Start of DATASET EXCERPTS

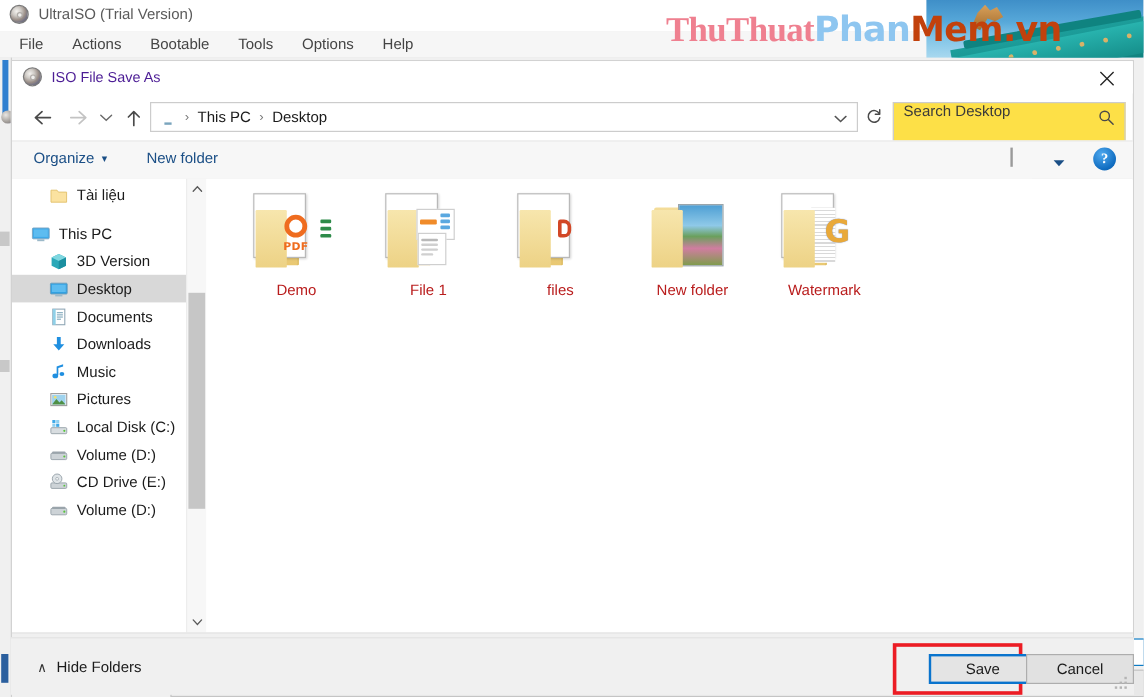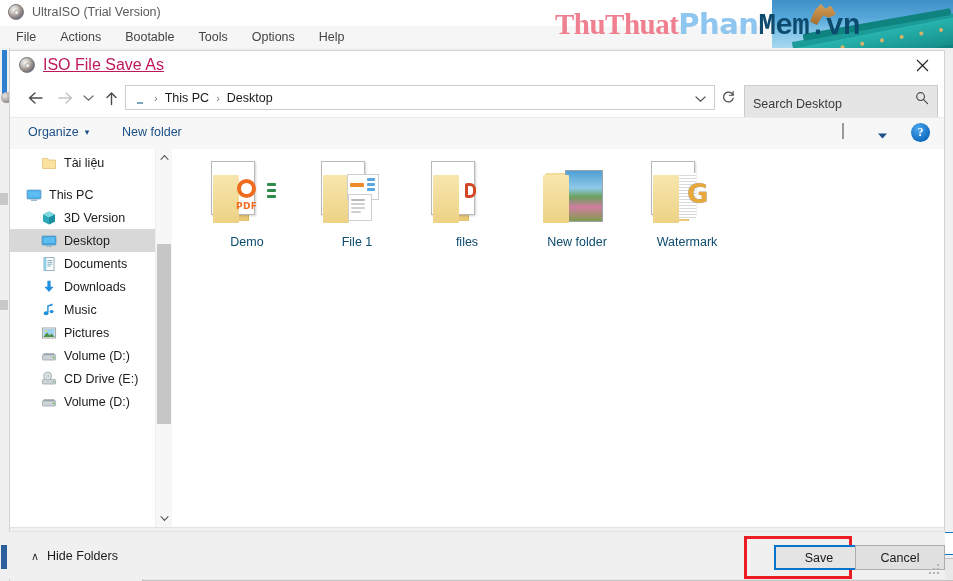"Mem" .wm-c { color: #0c4a6e -> #c2410c; font-family: Liberation Mono, monospace -> none }
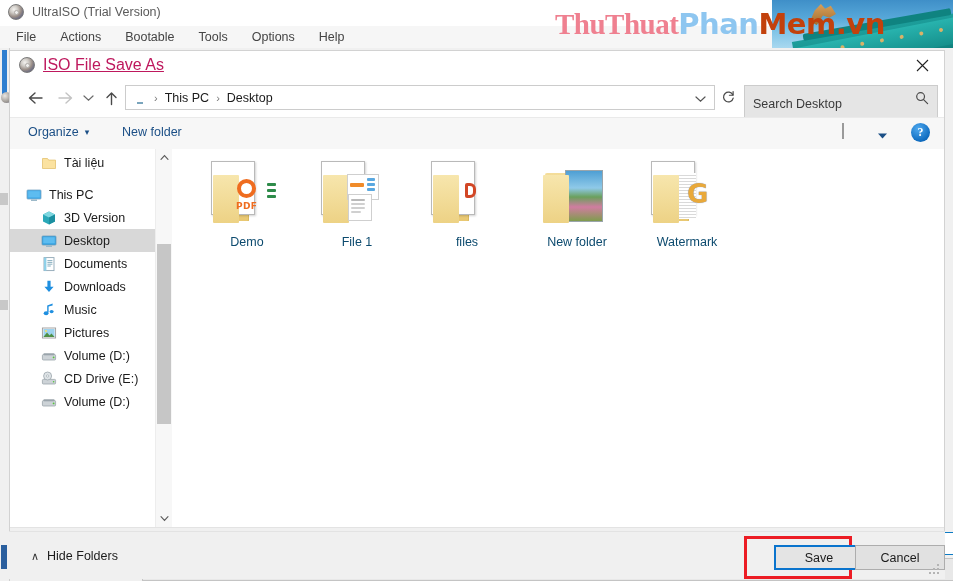"ISO File Save As" .dlg-title-text { color: #be185d -> #4c1d95; font-size: 16px -> 12px; text-decoration: underline -> none }
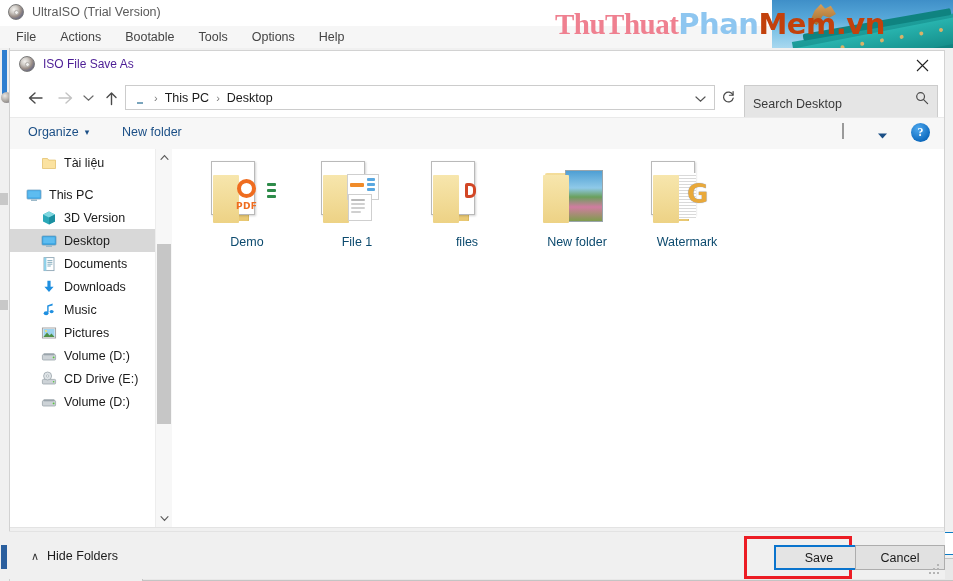"Search Desktop" .searchbox { align-items: center -> none; background: #e5e5e5 -> #fde047 }
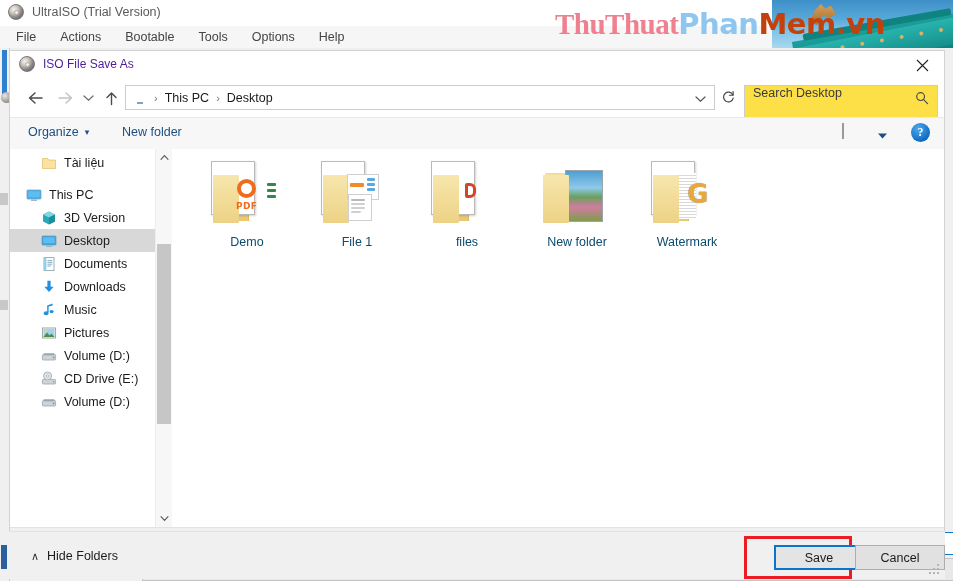"Demo" .flabel { color: #0c4a6e -> #b91c1c }
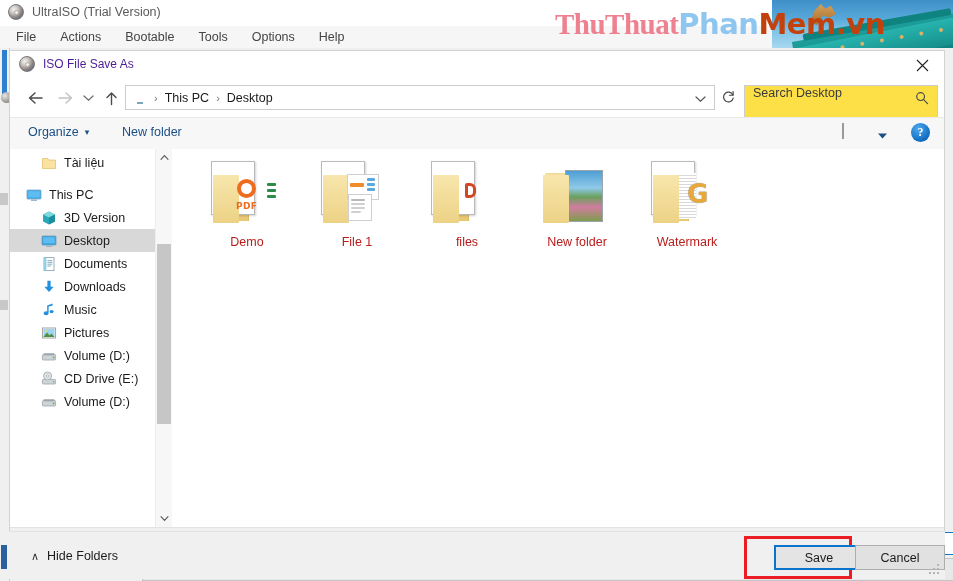"Local Disk (C:)" div.sb-item { html: none -> <div> <span> <svg> <rect></rect> <circle></circle> <rect></rect> <rect></rect> <rect></rect> <rect></rect> </svg> </span> <span>Local Disk (C:)</span> </div> }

End of DATASET EXCERPTS

Pictures stay out of the copy. Reproduce exactly the lines from the one containing "color: #be185d ->" through the last line of the records above, both included.

"ISO File Save As" .dlg-title-text { color: #be185d -> #4c1d95; font-size: 16px -> 12px; text-decoration: underline -> none }
"Search Desktop" .searchbox { align-items: center -> none; background: #e5e5e5 -> #fde047 }
"Demo" .flabel { color: #0c4a6e -> #b91c1c }
"Local Disk (C:)" div.sb-item { html: none -> <div> <span> <svg> <rect></rect> <circle></circle> <rect></rect> <rect></rect> <rect></rect> <rect></rect> </svg> </span> <span>Local Disk (C:)</span> </div> }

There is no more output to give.